Keep the pictures out and restate every record exactly.
┄┄┄┄┄┄
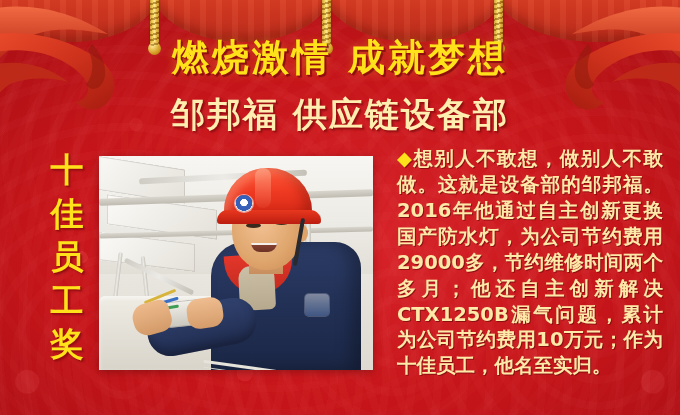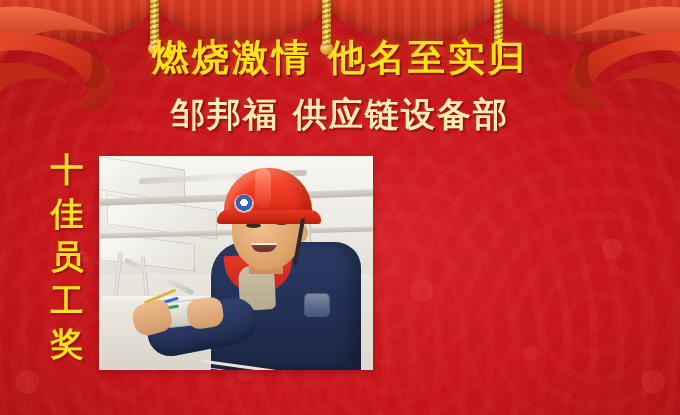--- a/index.html
+++ b/index.html
@@ -314,21 +314,21 @@
     <svg width="190" height="130" viewBox="0 0 190 130">
       <g transform="translate(190,0) scale(-1,1)">
         <path d="M0,8 C40,2 80,14 112,34 C90,30 62,26 40,34 C22,40 10,52 0,62 Z" fill="url(#rl2)"></path>
         <path d="M0,34 C34,30 72,38 104,60 C118,70 124,88 112,102 C104,112 88,112 80,102 C92,100 96,88 88,78 C70,56 34,46 0,52 Z" fill="url(#rl)"></path>
         <path d="M0,64 C26,60 52,66 72,82 C58,78 34,76 14,84 C8,88 2,94 0,98 Z" fill="#bf2c18" opacity=".9"></path>
         <path d="M96,44 C106,54 112,68 108,80 C104,90 94,92 90,84 C98,76 98,60 92,50 Z" fill="#8f1a0d" opacity=".55"></path>
       </g>
     </svg>
   </div>
 
-  <div class="headline">燃烧激情  他名至实归</div>
+  <div class="headline">燃烧激情  成就梦想</div>
 
   <div class="subtitle">邹邦福  供应链设备部</div>
 
   <div class="award">
     <span>十</span>
     <span>佳</span>
     <span>员</span>
     <span>工</span>
     <span>奖</span>
   </div>
@@ -370,14 +370,17 @@
       <div class="w-tool"></div>
       <div class="w-wire" style="left:44px;bottom:72px;width:34px;transform:rotate(-22deg);"></div>
       <div class="w-wire b" style="left:48px;bottom:66px;width:32px;transform:rotate(-16deg);"></div>
       <div class="w-wire g" style="left:50px;bottom:60px;width:30px;transform:rotate(-10deg);"></div>
       <div class="w-hand"></div>
       <div class="w-hand2"></div>
       <div class="w-cable"></div>
     </div>
   </div>
 
+  <div class="body-copy">
+    <span class="bullet">◆</span><span>想别人不敢想，做别人不敢做。这就是设备部的邹邦福。2016年他通过自主创新更换国产防水灯，为公司节约费用29000多，节约维修时间两个多月；他还自主创新解决CTX1250B漏气问题，累计为公司节约费用10万元；作为十佳员工，他名至实归。</span>
+  </div>
 
 </div>
 
 </body></html>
┄┄┄┄┄┄
Response below:
--- a/index.html
+++ b/index.html
@@ -314,21 +314,21 @@
     <svg width="190" height="130" viewBox="0 0 190 130">
       <g transform="translate(190,0) scale(-1,1)">
         <path d="M0,8 C40,2 80,14 112,34 C90,30 62,26 40,34 C22,40 10,52 0,62 Z" fill="url(#rl2)"></path>
         <path d="M0,34 C34,30 72,38 104,60 C118,70 124,88 112,102 C104,112 88,112 80,102 C92,100 96,88 88,78 C70,56 34,46 0,52 Z" fill="url(#rl)"></path>
         <path d="M0,64 C26,60 52,66 72,82 C58,78 34,76 14,84 C8,88 2,94 0,98 Z" fill="#bf2c18" opacity=".9"></path>
         <path d="M96,44 C106,54 112,68 108,80 C104,90 94,92 90,84 C98,76 98,60 92,50 Z" fill="#8f1a0d" opacity=".55"></path>
       </g>
     </svg>
   </div>
 
-  <div class="headline">燃烧激情  他名至实归</div>
+  <div class="headline">燃烧激情  成就梦想</div>
 
   <div class="subtitle">邹邦福  供应链设备部</div>
 
   <div class="award">
     <span>十</span>
     <span>佳</span>
     <span>员</span>
     <span>工</span>
     <span>奖</span>
   </div>
@@ -370,14 +370,17 @@
       <div class="w-tool"></div>
       <div class="w-wire" style="left:44px;bottom:72px;width:34px;transform:rotate(-22deg);"></div>
       <div class="w-wire b" style="left:48px;bottom:66px;width:32px;transform:rotate(-16deg);"></div>
       <div class="w-wire g" style="left:50px;bottom:60px;width:30px;transform:rotate(-10deg);"></div>
       <div class="w-hand"></div>
       <div class="w-hand2"></div>
       <div class="w-cable"></div>
     </div>
   </div>
 
+  <div class="body-copy">
+    <span class="bullet">◆</span><span>想别人不敢想，做别人不敢做。这就是设备部的邹邦福。2016年他通过自主创新更换国产防水灯，为公司节约费用29000多，节约维修时间两个多月；他还自主创新解决CTX1250B漏气问题，累计为公司节约费用10万元；作为十佳员工，他名至实归。</span>
+  </div>
 
 </div>
 
 </body></html>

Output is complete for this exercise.